Shareholders in Retail Food Group Limited (ASX: RFG) have seen the value of their shares slump by over 30% from their yearly high of $8 to now trade around $5.75. Although the shares were already trending down after peaking, the market update in early June caused the majority of the decline. The share price has since stabilised and now looks like it might begin trending back towards $6.
Retail Food Group has been a strong performer over the last five years and easily outperformed the broader market over this time. Even taking into account the recent share price fall, shareholders have received an average total shareholder return (dividends + capital gains) of 22.7% each year over the past five years.
There were some interesting points raised in the market update which I think investors should take into account when thinking about investing in Retail Food Group:
Pros:
- Retail Food Group is Australia's largest owner, developer and manager of retail food franchise systems with a network of around 2,450 outlets. This network is forecast to grow to 3,500 outlets by 2018.
- The company is rapidly expanding into international territories and this has been fast tracked through the recent Gloria Jean's acquisition. The group expects international outlet commissions to represent about 70% of new outlet growth by the end of FY18.
- The earnings outlook is positive and management have re-affirmed underlying earnings guidance of around 50% profit growth this year and underlying earnings-per-share (EPS) growth at around 35%.
- Dividends have nearly doubled in the last five years and this is forecast to grow even further. At the current share price investors are expected to receive a fully franked dividend yield of more than 4%.
- There has been a record number of new outlet commissions in FY15 and the company has a pipeline of more then 250 new stores to be commissioned in FY16.
- It is well placed to take advantage of the growing coffee market in Australia and abroad through its roasting and distribution operations.
- Retail Food Group has a three-year plan that hopes to establish multiple annuity style revenue streams which should provide revenues that are consistent and predicatable.
Cons:
- Retail Food Group announced a $3.3 million increase in short term cash costs to allow for annual operating cost savings of $16 million. This will impact short term profits but will be beneficial to investors in the long term.
- The company will also incur a $18.5 million non-cash write-down which will impact the actual results for FY15. The write-downs are the result of impairments taken on lower performing brands and increased provisions for outlet conversions to better performing brands.
- Retail Food Group needs to keep opening new outlets to maintain earnings growth as same store sales have increased by only 2.9% for the year-to-date. There is a challenge of balancing merger and acquisition activity while still being able to invest in organic growth opportunities to maintain and/or increase same store sales.
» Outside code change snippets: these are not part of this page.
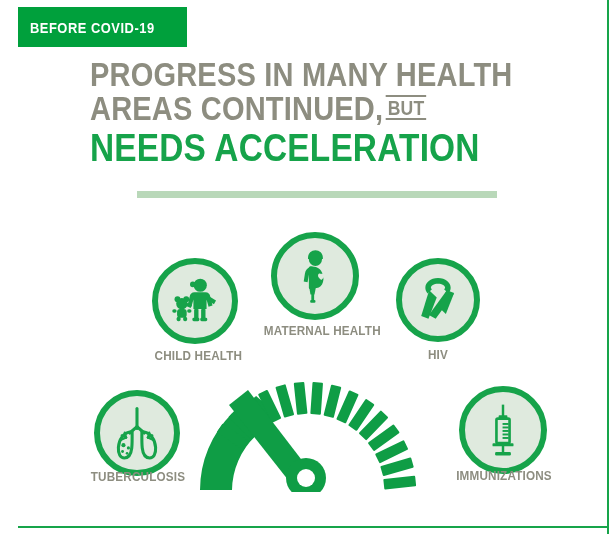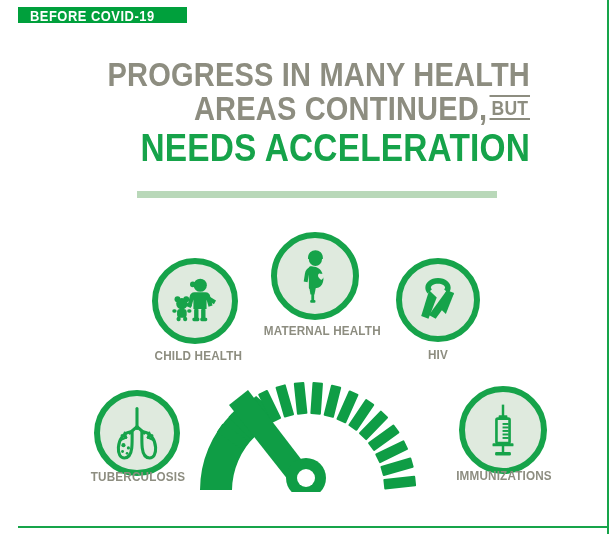--- a/index.html
+++ b/index.html
@@ -35,21 +35,21 @@
     width: 590px;
     height: 2px;
     background: #17a44a;
   }
 
   
   .banner {
     position: absolute;
     left: 18px;
     top: 7px;
-    height: 16px;
+    height: 40px;
     padding: 0 12px 0 12px;
     background: #00a03c;
     display: flex;
     align-items: center;
   }
   .banner-label {
     color: #ffffff;
     font-family: "Liberation Sans Narrow", "Liberation Sans", sans-serif;
     font-size: 15px;
     font-weight: bold;
@@ -58,21 +58,21 @@
     transform-origin: left center;
     white-space: nowrap;
   }
 
   
   .headline {
     position: absolute;
     left: 60px;
     top: 58px;
     width: 500px;
-    text-align: right;
+    text-align: left;
   }
   .headline-line {
     font-family: "Liberation Sans Narrow", "Liberation Sans", sans-serif;
     font-weight: bold;
     letter-spacing: 0.2px;
     line-height: 1.02;
     white-space: nowrap;
   }
   .headline-line.gray {
     color: #8d8d80;

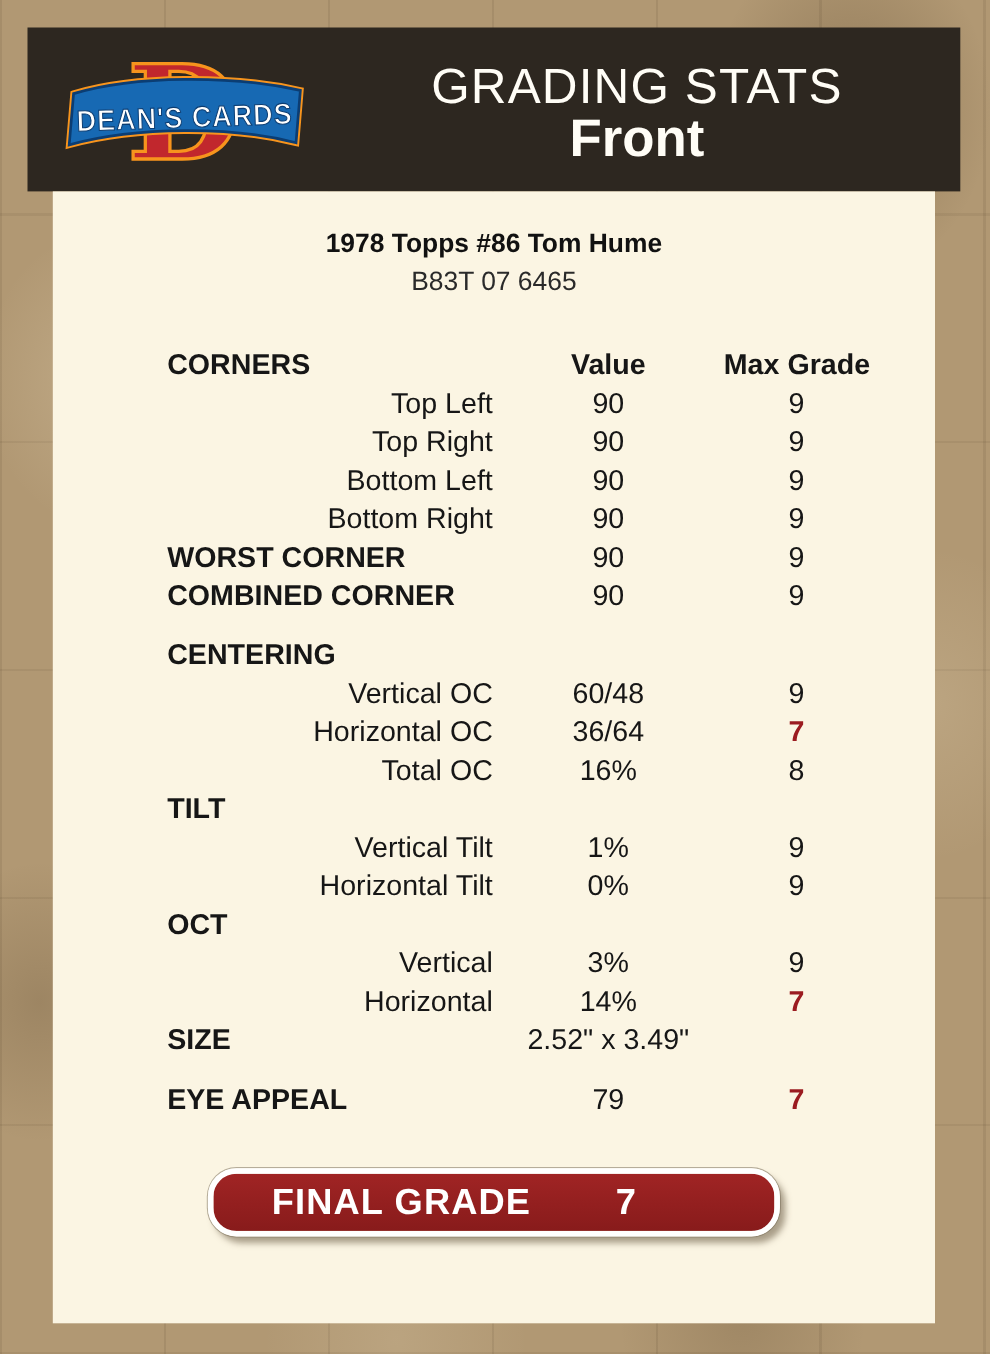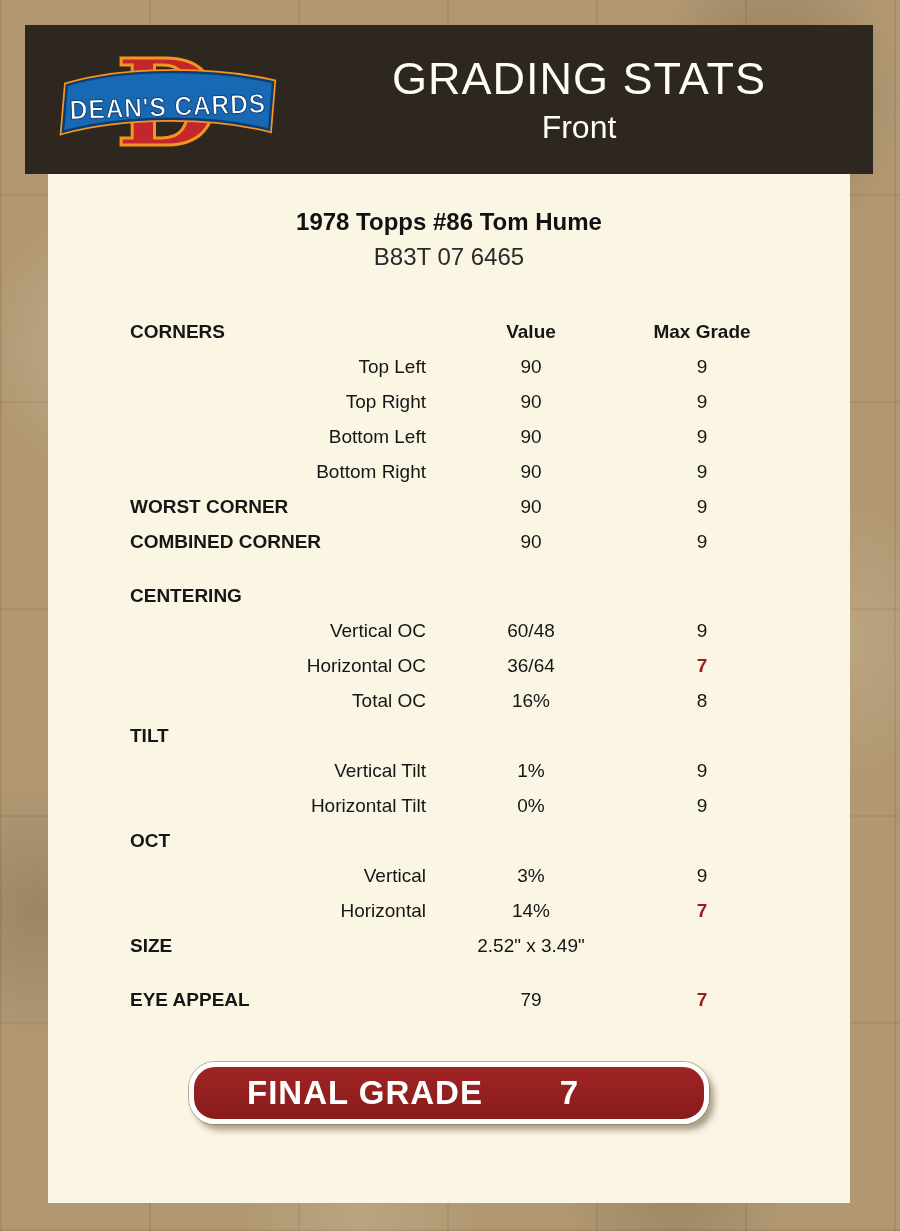--- a/index.html
+++ b/index.html
@@ -26,40 +26,40 @@
   .header-bar {
     position:absolute; left:25px; top:25px;
     width:848px; height:149px;
     background:#2d2720;
     display:flex; align-items:center;
   }
   .logo-wrap { flex:0 0 auto; width:232px; margin-left:28px; }
   .logo-wrap svg { display:block; width:228px; height:130px; }
   .header-text { flex:1 1 auto; text-align:center; color:#fffdf6; margin-top:4px; }
   .header-title { font-size:45px; line-height:50px; letter-spacing:1px; font-weight:normal;text-align:center; }
-  .header-subtitle { font-size:32px; line-height:46px; font-weight:normal; }
+  .header-subtitle { font-size:48px; line-height:46px; font-weight:bold; }
 
   
   .panel {
     position:absolute; left:48px; top:174px;
     width:802px; height:1029px;
     background:#fbf5e3;
     padding-top:30px;
   }
   .card-title { text-align:center; font-size:24px; line-height:35px; font-weight:bold; color:#111; }
   .card-id    { text-align:center; font-size:24px; line-height:35px; color:#2a2a2a; }
 
   
   .stats { margin-top:40px; }
   .row {
     display:grid;
     grid-template-columns:296px 210px 132px;
-    padding-left:82px;
+    padding-left:104px;
     height:35px; line-height:35px;
-    font-size:19px; color:#161616;
+    font-size:26px; color:#161616;
     white-space:nowrap;
   }
   .row.row-gap { margin-top:19px; }
   .c-label { text-align:left; }
   .c-label.indent { padding-left:53px;text-align:right; }
   .c-value, .c-max { text-align:center; }
   .bold { font-weight:bold; }
   .red  { color:#9b1b20; font-weight:bold; }
 
   

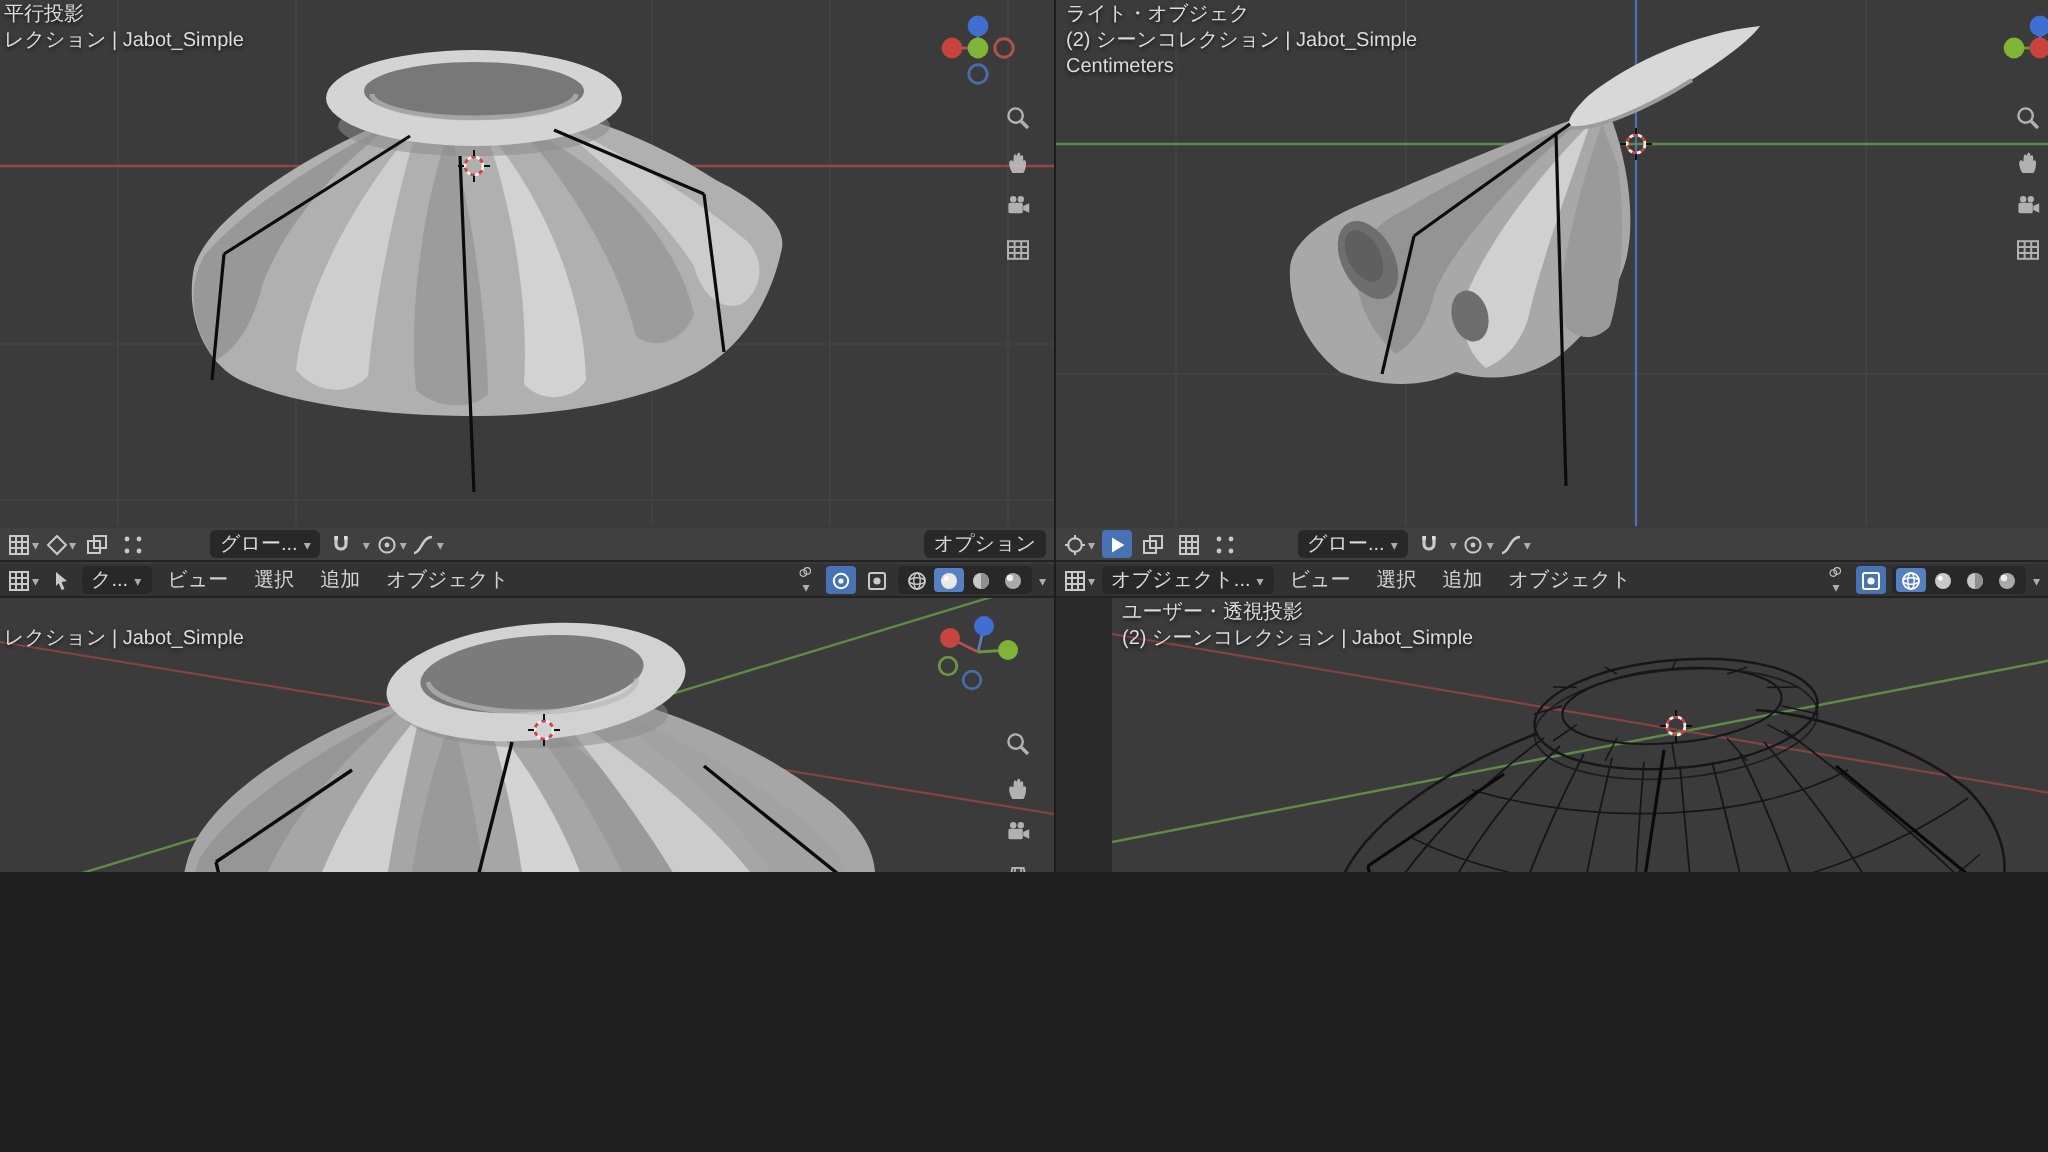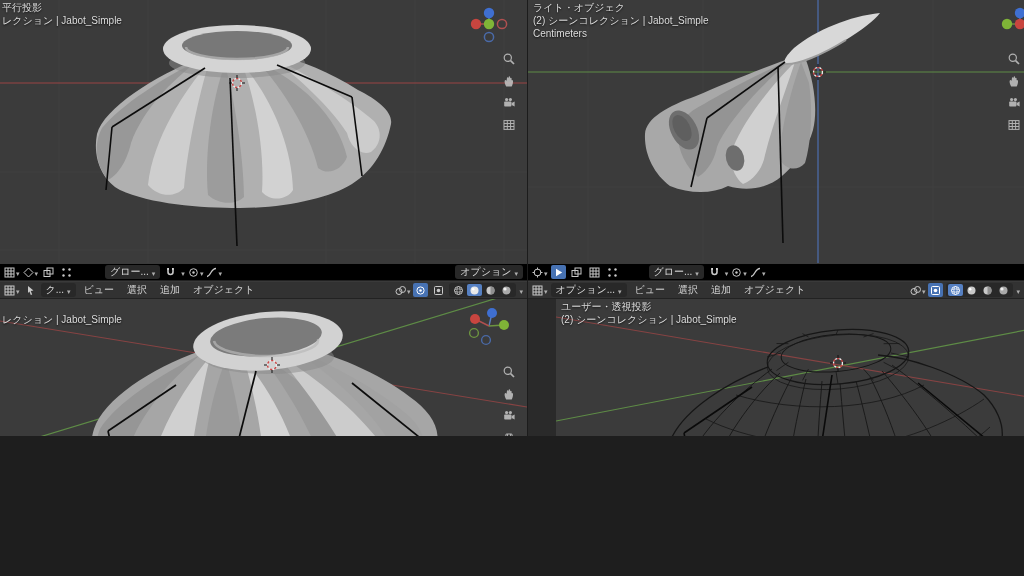--- a/index.html
+++ b/index.html
@@ -14,31 +14,31 @@
   .vdivider{position:absolute;left:527px;top:0;width:1px;height:576px;background:#1c1c1c;z-index:40;}
   
   .vp-info{position:absolute;top:1px;left:2px;z-index:5;color:#dcdcdc;font-size:10px;line-height:13px;
            text-shadow:0 1px 2px rgba(0,0,0,.75);white-space:nowrap;}
   #vp-tr .vp-info,#vp-br .vp-info{left:5px;}
   #vp-bl .vp-info{top:14px;}
   
   .hhalf{position:absolute;height:18px;display:flex;align-items:center;gap:3px;padding:0 4px;
          box-sizing:border-box;color:#d4d4d4;font-size:10px;white-space:nowrap;z-index:30;
          box-shadow:inset 0 1px 0 #3a3a3a, inset 0 -1px 0 #222;}
-  .row1{top:263px;background:#000000;}
+  .row1{top:263px;background:#404040;}
   .row2{top:281px;background:#323232;}
   .hl{left:0;width:527px;} .hr{left:528px;width:496px;}
   .dd{display:flex;align-items:center;gap:3px;background:#282828;border-radius:3px;height:14px;
       padding:0 5px;color:#dadada;}
   .caret{font-size:7px;color:#aeaeae;line-height:1;transform:translateY(1px);}
   .ibtn{min-width:15px;height:14px;display:flex;align-items:center;justify-content:center;
         border-radius:2px;gap:1px;}
   .ibtn.active{background:#4772b3;}
   .hmenu{padding:0 5px;}
-  .spacer{margin-left:auto;}
+  .spacer{margin-left:auto;flex-direction:column;}
   .shgrp{display:flex;align-items:center;background:#282828;border-radius:3px;height:14px;padding:0 2px;gap:1px;}
   .shbtn{width:15px;height:12px;display:flex;align-items:center;justify-content:center;border-radius:2px;}
   .shbtn.active{background:#5680c2;}
   
   .gizmo{position:absolute;z-index:6;}
   .navcol{position:absolute;z-index:6;display:flex;flex-direction:column;gap:8px;}
   .nicon{width:14px;height:14px;opacity:.85;}
   svg{display:block;}
 </style>
 </head>
@@ -426,21 +426,21 @@
             <rect x="1" y="1" width="9" height="9"></rect>
             <line x1="4" y1="1" x2="4" y2="10"></line>
             <line x1="7" y1="1" x2="7" y2="10"></line>
             <line x1="1" y1="4" x2="10" y2="4"></line>
             <line x1="1" y1="7" x2="10" y2="7"></line>
           </g>
         </svg>
       <span class="caret">▾</span>
     </span>
     <span class="dd">
-      <span>オプション...</span>
+      <span>オブジェクト...</span>
       <span class="caret">▾</span>
     </span>
     <span class="hmenu">ビュー</span>
     <span class="hmenu">選択</span>
     <span class="hmenu">追加</span>
     <span class="hmenu">オブジェクト</span>
     <span class="ibtn spacer">
       <svg width="11" height="11" viewBox="0 0 11 11">
           <circle cx="4" cy="6.5" r="3" fill="none" stroke="#c9c9c9"></circle>
           <circle cx="7.5" cy="4.5" r="3" fill="none" stroke="#c9c9c9"></circle>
- Head office costs are likely to increase as the company is undertaking board and executive management expansion as a result of the rapid growth into more territories.
- Increasing competition from Domino's Pizza Enterprises Ltd. (ASX: DMP) and other fast food outlets means Retail Food Group needs to continually innovate and evolve to meet consumer trends.
After reviewing the various points made in the market update I believe the market has over-reacted to the one-off non-cash impairments. Retail Food Group has a positive outlook with a huge opportunity to expand into more territories internationally. The stock price looks like it may have stabilised and the negative sentiment seems to be improving.
With the shares trading on a price-to-earnings ratio of around 16 times, there is good value for investors while the share price remains below $6. Only time will tell, but now may be a good opportunity to pick up this fast growing business.